* Data records *
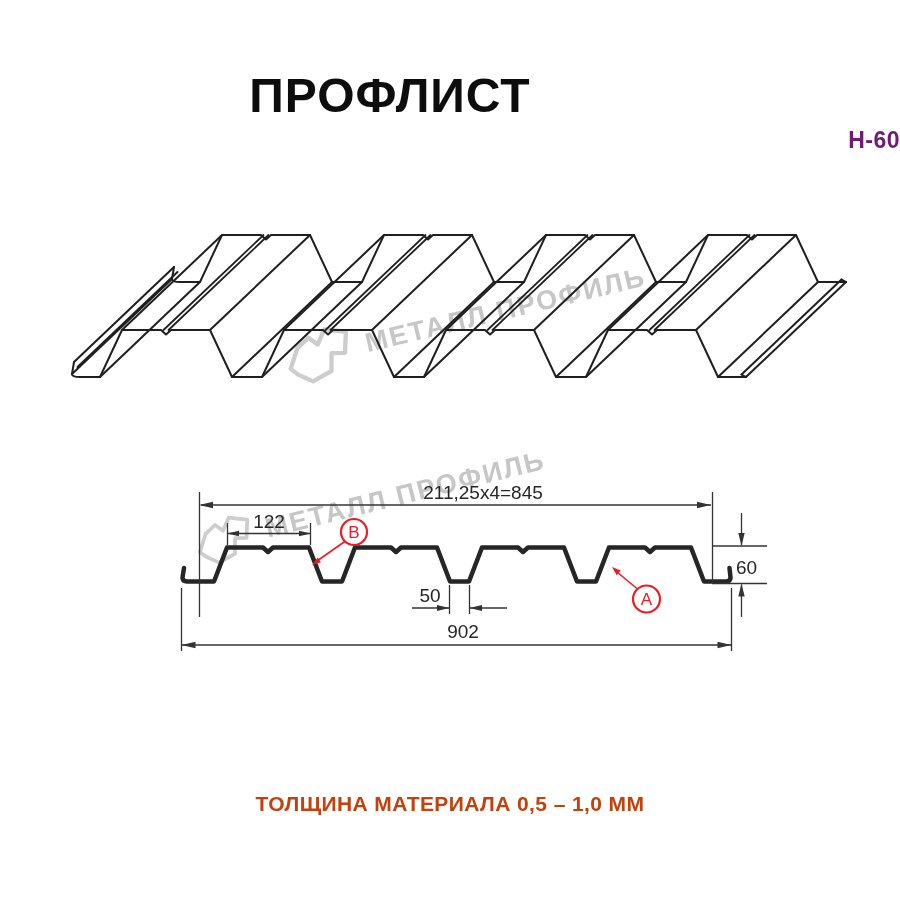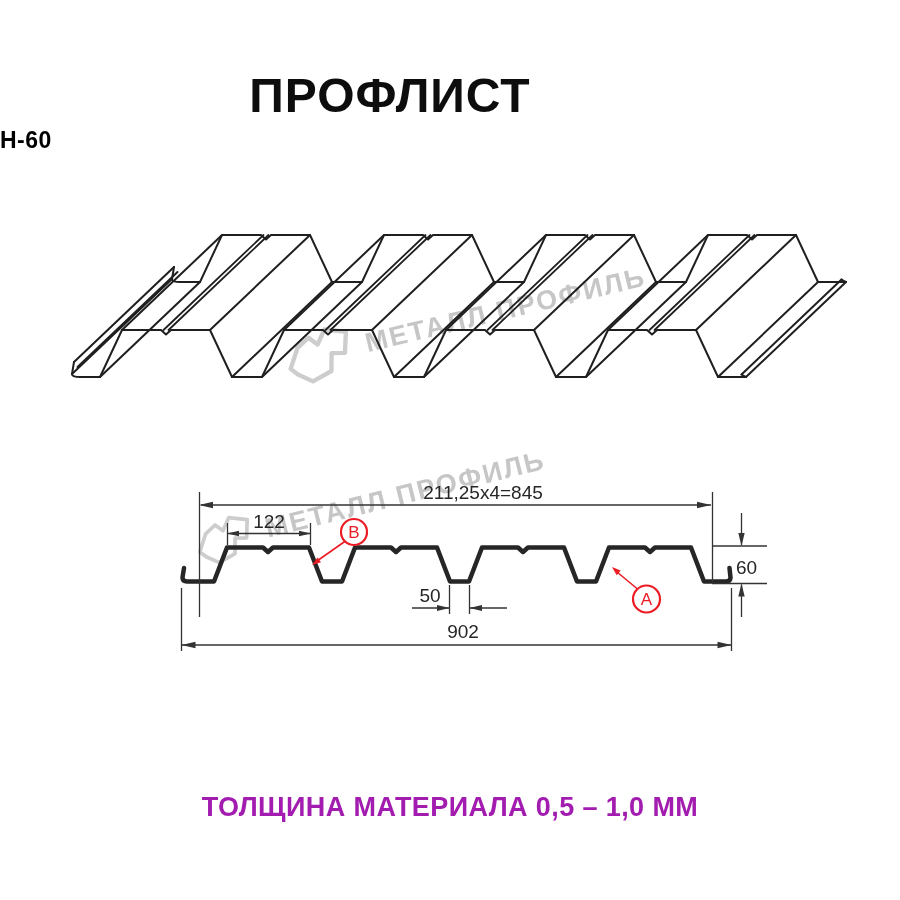--- a/index.html
+++ b/index.html
@@ -1,23 +1,23 @@
 <!DOCTYPE html>
 <html><head>
 <meta charset="utf-8">
 <style>
   html,body{margin:0;padding:0;}
   body{width:900px;height:900px;position:relative;background:#ffffff;overflow:hidden;
        font-family:"Liberation Sans", sans-serif;}
   .title{position:absolute;top:68px;left:0;width:780px;text-align:center;
          font-size:48px;font-weight:bold;color:#0d0d0d;letter-spacing:1px;}
-  .subtitle{position:absolute;top:127px;left:0;width:900px;text-align:left;
-         font-size:23px;font-weight:bold;color:#000000;letter-spacing:0.5px;}
+  .subtitle{position:absolute;top:127px;left:0;width:900px;text-align:right;
+         font-size:23px;font-weight:bold;color:#701a75;letter-spacing:0.5px;}
   .footer{position:absolute;top:792px;left:0;width:900px;text-align:center;
-         font-size:27px;font-weight:bold;color:#a21caf;letter-spacing:0.4px;}
+         font-size:21px;font-weight:bold;color:#c2410c;letter-spacing:0.4px;}
   .wm{position:absolute;display:flex;align-items:center;gap:10px;opacity:0.92;
       pointer-events:none;}
   .wm-text{font-size:27px;font-weight:bold;color:#c2c2c2;letter-spacing:2px;white-space:nowrap;}
   .wm1{left:284px;top:334px;transform:rotate(-13.5deg);transform-origin:left center;}
   .wm2{left:194px;top:522px;transform:rotate(-14deg);transform-origin:left center;}
   svg{position:absolute;left:0;top:0;}
   svg text{font-family:"Liberation Sans", sans-serif;}
   .dim{font-size:19px;fill:#262626;}
   .redlbl{font-size:17px;fill:#ec1c24;}
 </style>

* Task prompt *
Could the data be reproduced exactly, with the pictures omitted?

* Worked solution *
--- a/index.html
+++ b/index.html
@@ -1,23 +1,23 @@
 <!DOCTYPE html>
 <html><head>
 <meta charset="utf-8">
 <style>
   html,body{margin:0;padding:0;}
   body{width:900px;height:900px;position:relative;background:#ffffff;overflow:hidden;
        font-family:"Liberation Sans", sans-serif;}
   .title{position:absolute;top:68px;left:0;width:780px;text-align:center;
          font-size:48px;font-weight:bold;color:#0d0d0d;letter-spacing:1px;}
-  .subtitle{position:absolute;top:127px;left:0;width:900px;text-align:left;
-         font-size:23px;font-weight:bold;color:#000000;letter-spacing:0.5px;}
+  .subtitle{position:absolute;top:127px;left:0;width:900px;text-align:right;
+         font-size:23px;font-weight:bold;color:#701a75;letter-spacing:0.5px;}
   .footer{position:absolute;top:792px;left:0;width:900px;text-align:center;
-         font-size:27px;font-weight:bold;color:#a21caf;letter-spacing:0.4px;}
+         font-size:21px;font-weight:bold;color:#c2410c;letter-spacing:0.4px;}
   .wm{position:absolute;display:flex;align-items:center;gap:10px;opacity:0.92;
       pointer-events:none;}
   .wm-text{font-size:27px;font-weight:bold;color:#c2c2c2;letter-spacing:2px;white-space:nowrap;}
   .wm1{left:284px;top:334px;transform:rotate(-13.5deg);transform-origin:left center;}
   .wm2{left:194px;top:522px;transform:rotate(-14deg);transform-origin:left center;}
   svg{position:absolute;left:0;top:0;}
   svg text{font-family:"Liberation Sans", sans-serif;}
   .dim{font-size:19px;fill:#262626;}
   .redlbl{font-size:17px;fill:#ec1c24;}
 </style>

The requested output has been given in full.